• THE INPUT:
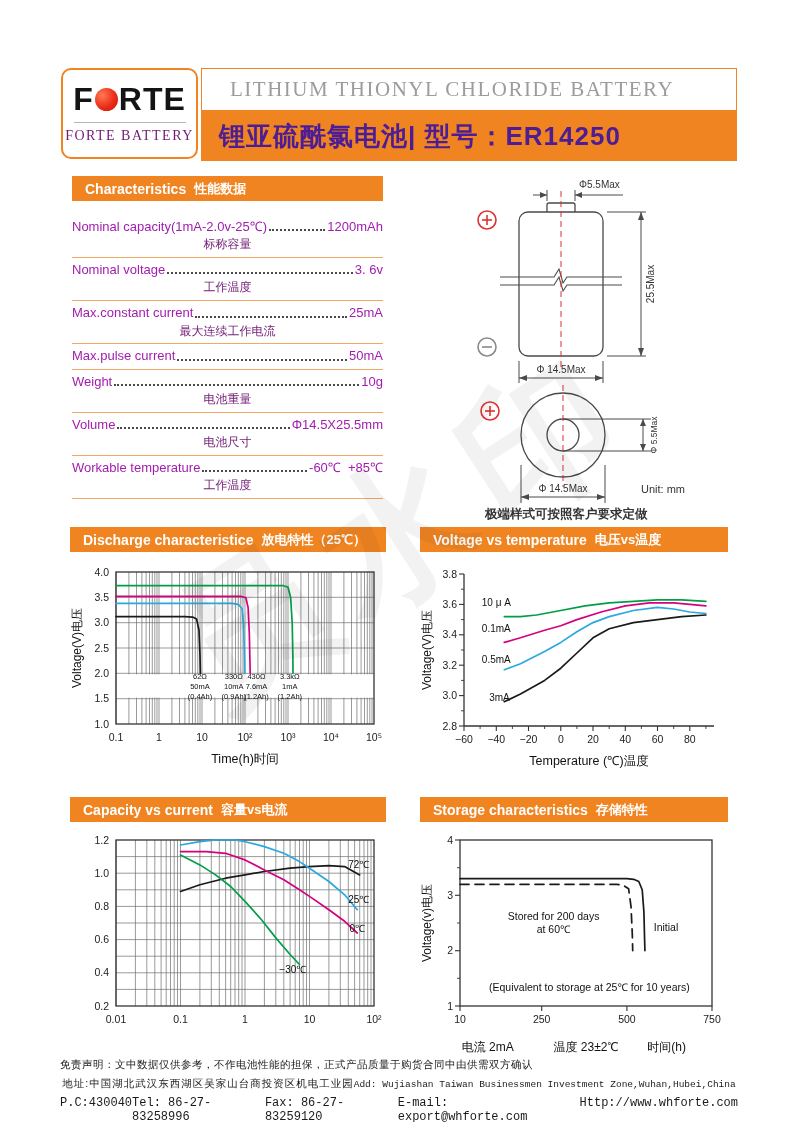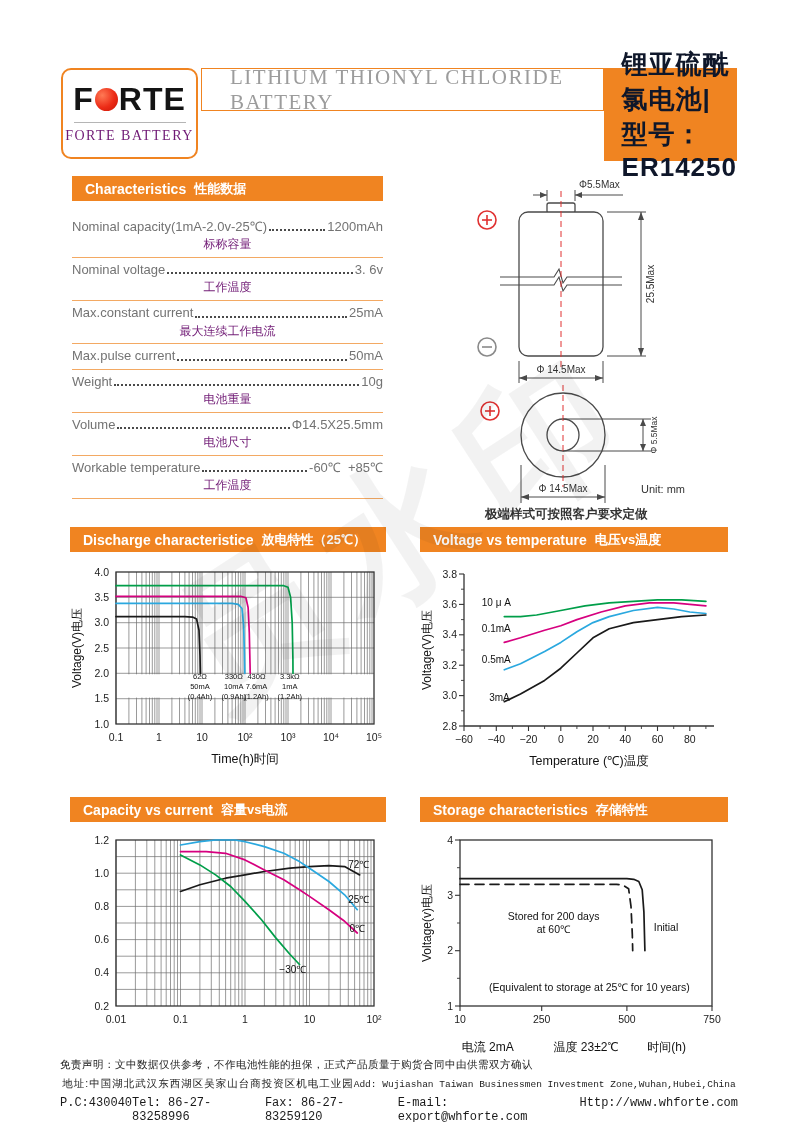"LITHIUM THIONYL CHLORIDE BATTERY" .hdr-right { flex-direction: row -> column }
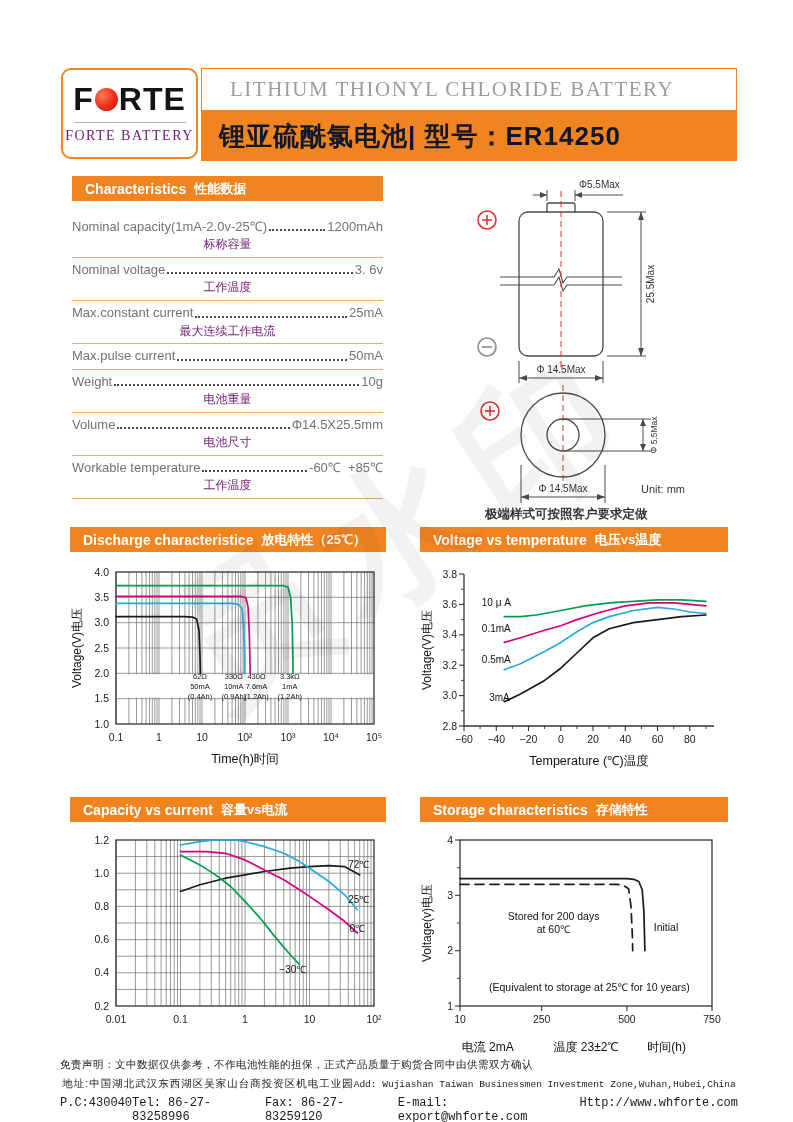"锂亚硫酰氯电池| 型号：ER14250" .hdr-banner { color: #0f172a -> #4c1d95 }
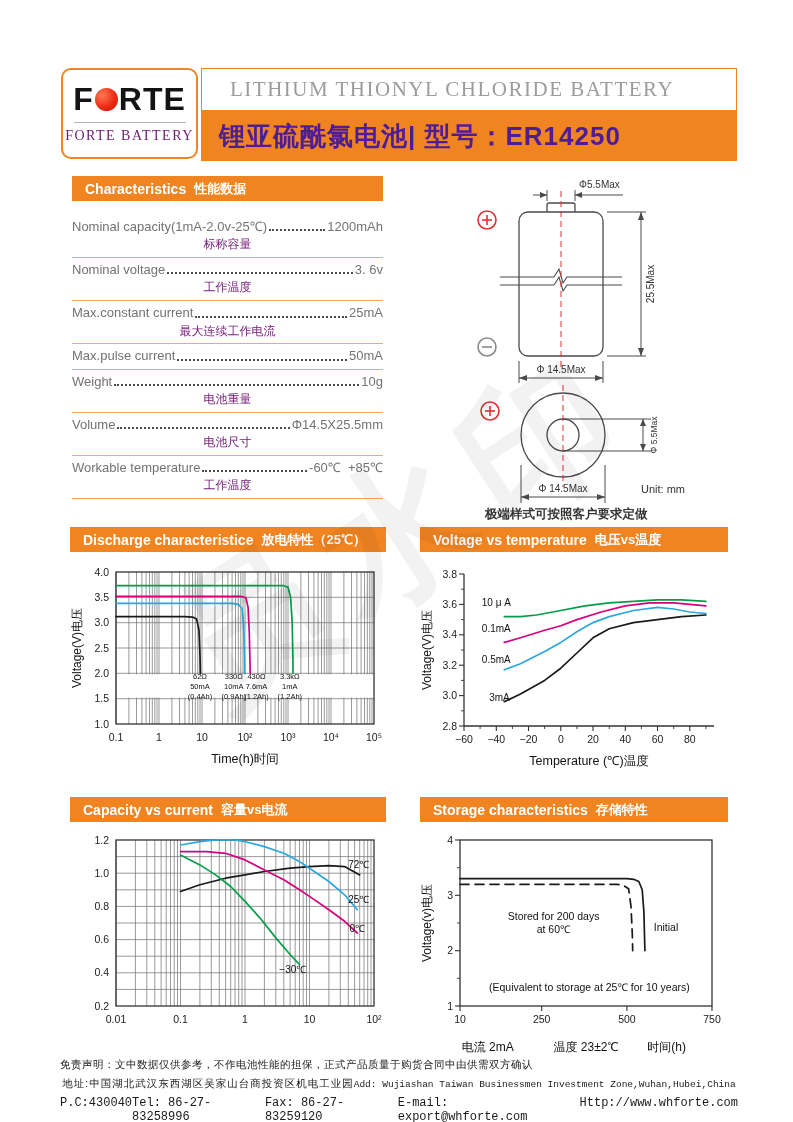"Nominal capacity(1mA-2.0v-25℃)" .spec-line1 { color: #737373 -> #a21caf }
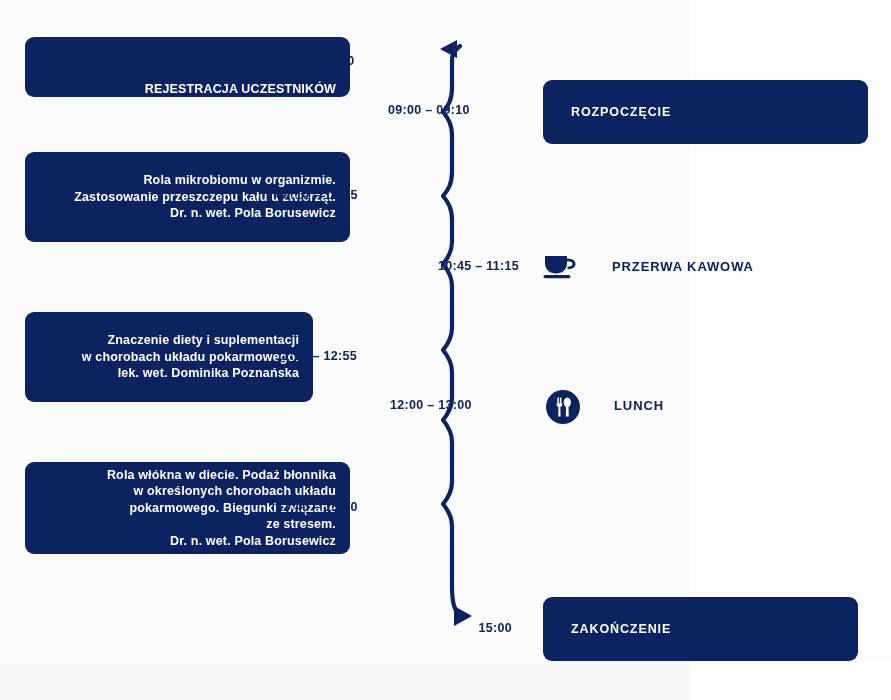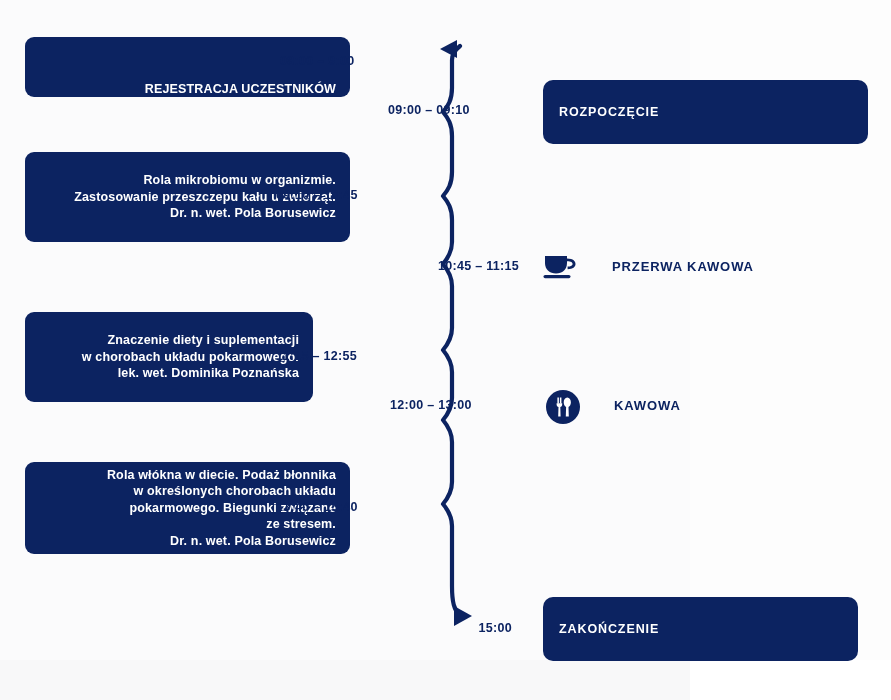"ROZPOCZĘCIE" .block.right { border-radius: 10px -> none; padding-left: 16px -> 28px }
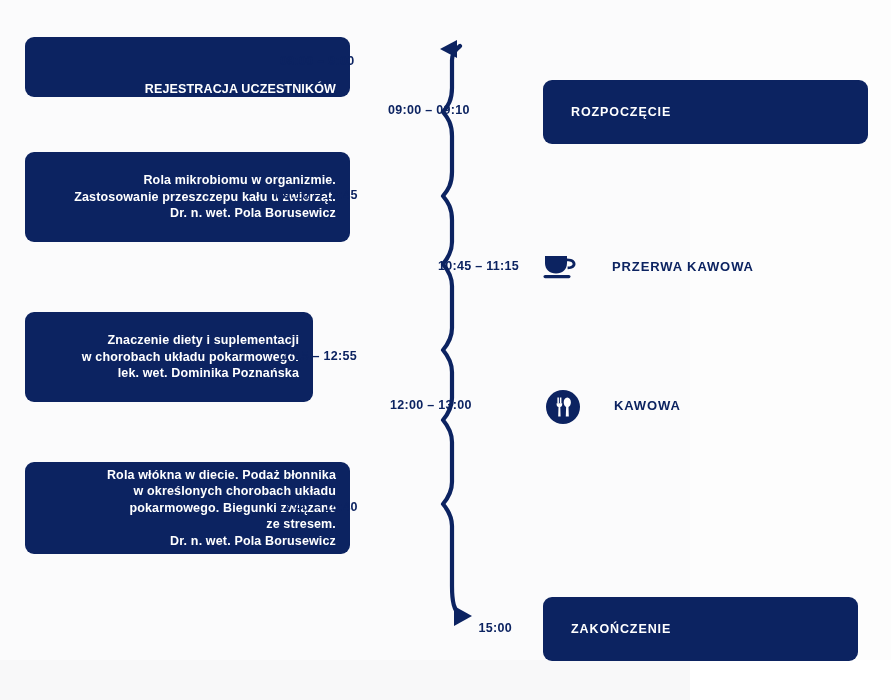"KAWOWA" div.plain-label { text: KAWOWA -> LUNCH }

• WORK INSTRUCTION: Transcribe each record exactly as it appears, but omit every picture.

• PROBLEM SOLUTION:
"LITHIUM THIONYL CHLORIDE BATTERY" .hdr-right { flex-direction: row -> column }
"锂亚硫酰氯电池| 型号：ER14250" .hdr-banner { color: #0f172a -> #4c1d95 }
"Nominal capacity(1mA-2.0v-25℃)" .spec-line1 { color: #737373 -> #a21caf }
"ROZPOCZĘCIE" .block.right { border-radius: 10px -> none; padding-left: 16px -> 28px }
"KAWOWA" div.plain-label { text: KAWOWA -> LUNCH }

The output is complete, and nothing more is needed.